Please print the full listing exactly.

*Extracted records*.
╔══

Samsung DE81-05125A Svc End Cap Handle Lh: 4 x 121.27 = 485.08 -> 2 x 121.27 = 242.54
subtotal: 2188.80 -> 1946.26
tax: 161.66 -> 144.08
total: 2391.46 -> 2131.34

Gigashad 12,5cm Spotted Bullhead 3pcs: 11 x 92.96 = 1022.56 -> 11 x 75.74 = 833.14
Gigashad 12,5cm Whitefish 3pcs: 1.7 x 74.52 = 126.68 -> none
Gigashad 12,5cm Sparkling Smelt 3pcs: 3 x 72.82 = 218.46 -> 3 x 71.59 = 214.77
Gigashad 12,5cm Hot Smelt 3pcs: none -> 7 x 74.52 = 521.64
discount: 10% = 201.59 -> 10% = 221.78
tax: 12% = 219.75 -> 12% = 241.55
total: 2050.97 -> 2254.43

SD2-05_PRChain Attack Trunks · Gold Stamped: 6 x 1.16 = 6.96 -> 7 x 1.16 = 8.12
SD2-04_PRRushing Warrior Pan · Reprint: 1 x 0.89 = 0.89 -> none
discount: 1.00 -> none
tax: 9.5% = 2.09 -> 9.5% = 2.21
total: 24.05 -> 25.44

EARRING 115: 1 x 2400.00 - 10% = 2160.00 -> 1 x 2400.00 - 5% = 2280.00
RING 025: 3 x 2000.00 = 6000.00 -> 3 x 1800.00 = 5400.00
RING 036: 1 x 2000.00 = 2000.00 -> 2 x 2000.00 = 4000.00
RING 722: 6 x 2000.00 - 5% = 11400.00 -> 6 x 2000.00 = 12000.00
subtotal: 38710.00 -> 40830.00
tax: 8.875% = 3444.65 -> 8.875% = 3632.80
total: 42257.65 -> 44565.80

╚══

*Task output*.
Samsung DE81-05125A Svc End Cap Handle Lh: 4 x 121.27 = 485.08 -> 2 x 121.27 = 242.54
subtotal: 2188.80 -> 1946.26
tax: 161.66 -> 144.08
total: 2391.46 -> 2131.34

Gigashad 12,5cm Spotted Bullhead 3pcs: 11 x 92.96 = 1022.56 -> 11 x 75.74 = 833.14
Gigashad 12,5cm Whitefish 3pcs: 1.7 x 74.52 = 126.68 -> none
Gigashad 12,5cm Sparkling Smelt 3pcs: 3 x 72.82 = 218.46 -> 3 x 71.59 = 214.77
Gigashad 12,5cm Hot Smelt 3pcs: none -> 7 x 74.52 = 521.64
discount: 10% = 201.59 -> 10% = 221.78
tax: 12% = 219.75 -> 12% = 241.55
total: 2050.97 -> 2254.43

SD2-05_PRChain Attack Trunks · Gold Stamped: 6 x 1.16 = 6.96 -> 7 x 1.16 = 8.12
SD2-04_PRRushing Warrior Pan · Reprint: 1 x 0.89 = 0.89 -> none
discount: 1.00 -> none
tax: 9.5% = 2.09 -> 9.5% = 2.21
total: 24.05 -> 25.44

EARRING 115: 1 x 2400.00 - 10% = 2160.00 -> 1 x 2400.00 - 5% = 2280.00
RING 025: 3 x 2000.00 = 6000.00 -> 3 x 1800.00 = 5400.00
RING 036: 1 x 2000.00 = 2000.00 -> 2 x 2000.00 = 4000.00
RING 722: 6 x 2000.00 - 5% = 11400.00 -> 6 x 2000.00 = 12000.00
subtotal: 38710.00 -> 40830.00
tax: 8.875% = 3444.65 -> 8.875% = 3632.80
total: 42257.65 -> 44565.80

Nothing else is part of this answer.